ASSIGNMENT
In your copy, each record should read exactly as it does below, and no pictures should be present.

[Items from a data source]
···
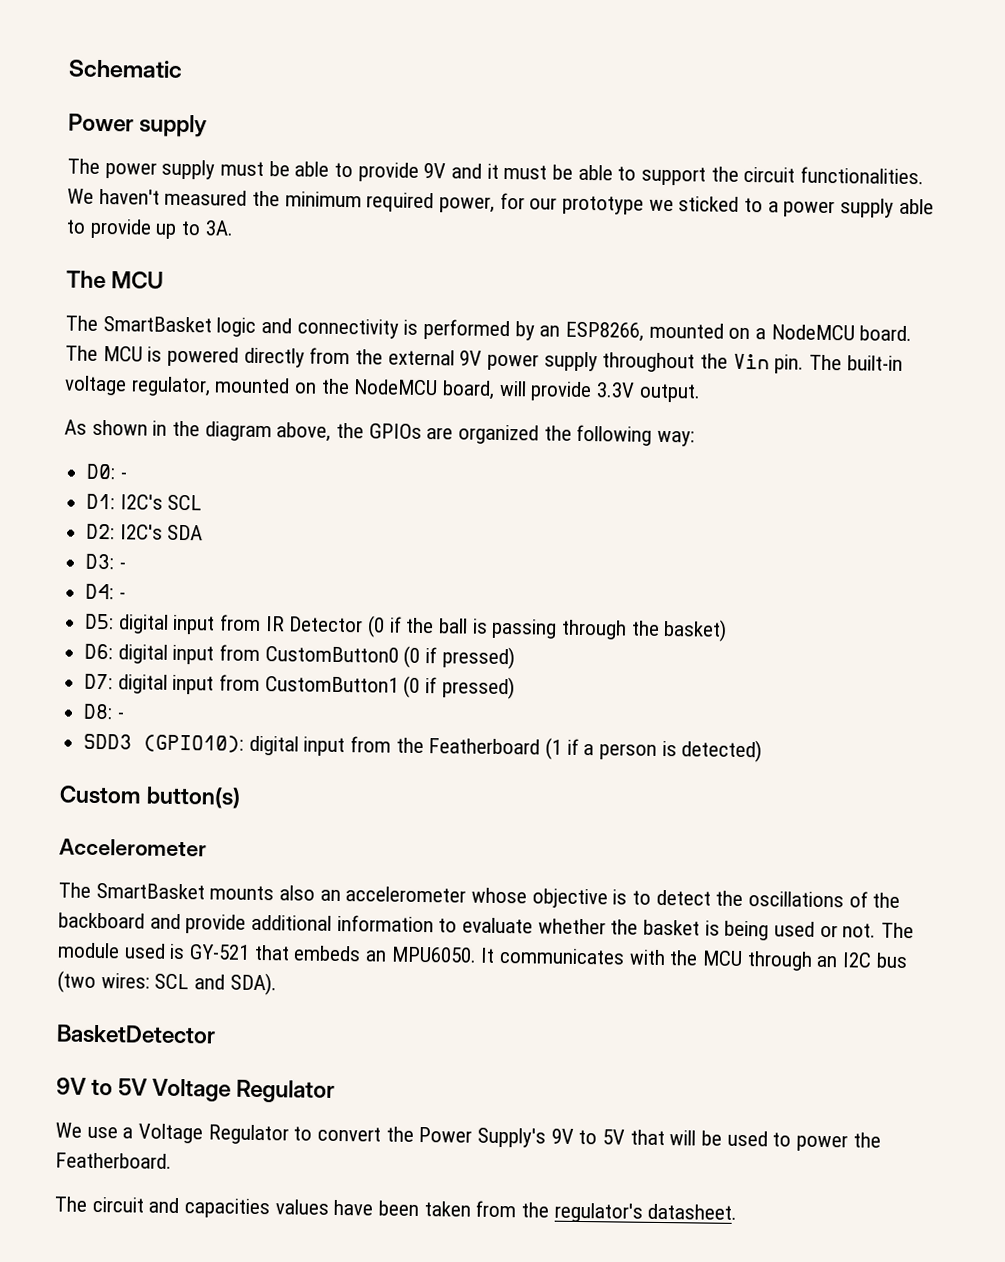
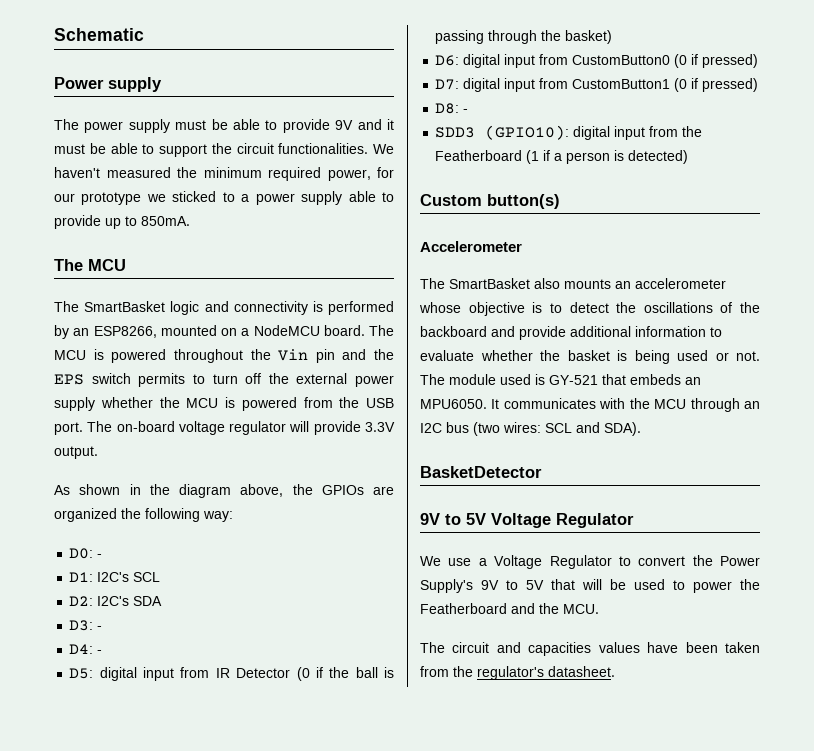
- We haven't measured the minimum required power, for our prototype we sticked to a power supply able to provide up to 3A.
+ We haven't measured the minimum required power, for our prototype we sticked to a power supply able to provide up to 850mA.
- The MCU is powered directly from the external 9V power supply throughout the Vin pin. The built-in voltage regulator, mounted on the NodeMCU board, will provide 3.3V output.
+ The MCU is powered throughout the Vin pin and the EPS switch permits to turn off the external power supply whether the MCU is powered from the USB port. The on-board voltage regulator will provide 3.3V output.
- The SmartBasket mounts also an accelerometer whose objective is to detect the oscillations of the backboard and provide additional information to evaluate whether the basket is being used or not.
+ The SmartBasket also mounts an accelerometer whose objective is to detect the oscillations of the backboard and provide additional information to evaluate whether the basket is being used or not.
- We use a Voltage Regulator to convert the Power Supply's 9V to 5V that will be used to power the Featherboard.
+ We use a Voltage Regulator to convert the Power Supply's 9V to 5V that will be used to power the Featherboard and the MCU.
···
ANSWER TO THIS PROBLEM
- We haven't measured the minimum required power, for our prototype we sticked to a power supply able to provide up to 3A.
+ We haven't measured the minimum required power, for our prototype we sticked to a power supply able to provide up to 850mA.
- The MCU is powered directly from the external 9V power supply throughout the Vin pin. The built-in voltage regulator, mounted on the NodeMCU board, will provide 3.3V output.
+ The MCU is powered throughout the Vin pin and the EPS switch permits to turn off the external power supply whether the MCU is powered from the USB port. The on-board voltage regulator will provide 3.3V output.
- The SmartBasket mounts also an accelerometer whose objective is to detect the oscillations of the backboard and provide additional information to evaluate whether the basket is being used or not.
+ The SmartBasket also mounts an accelerometer whose objective is to detect the oscillations of the backboard and provide additional information to evaluate whether the basket is being used or not.
- We use a Voltage Regulator to convert the Power Supply's 9V to 5V that will be used to power the Featherboard.
+ We use a Voltage Regulator to convert the Power Supply's 9V to 5V that will be used to power the Featherboard and the MCU.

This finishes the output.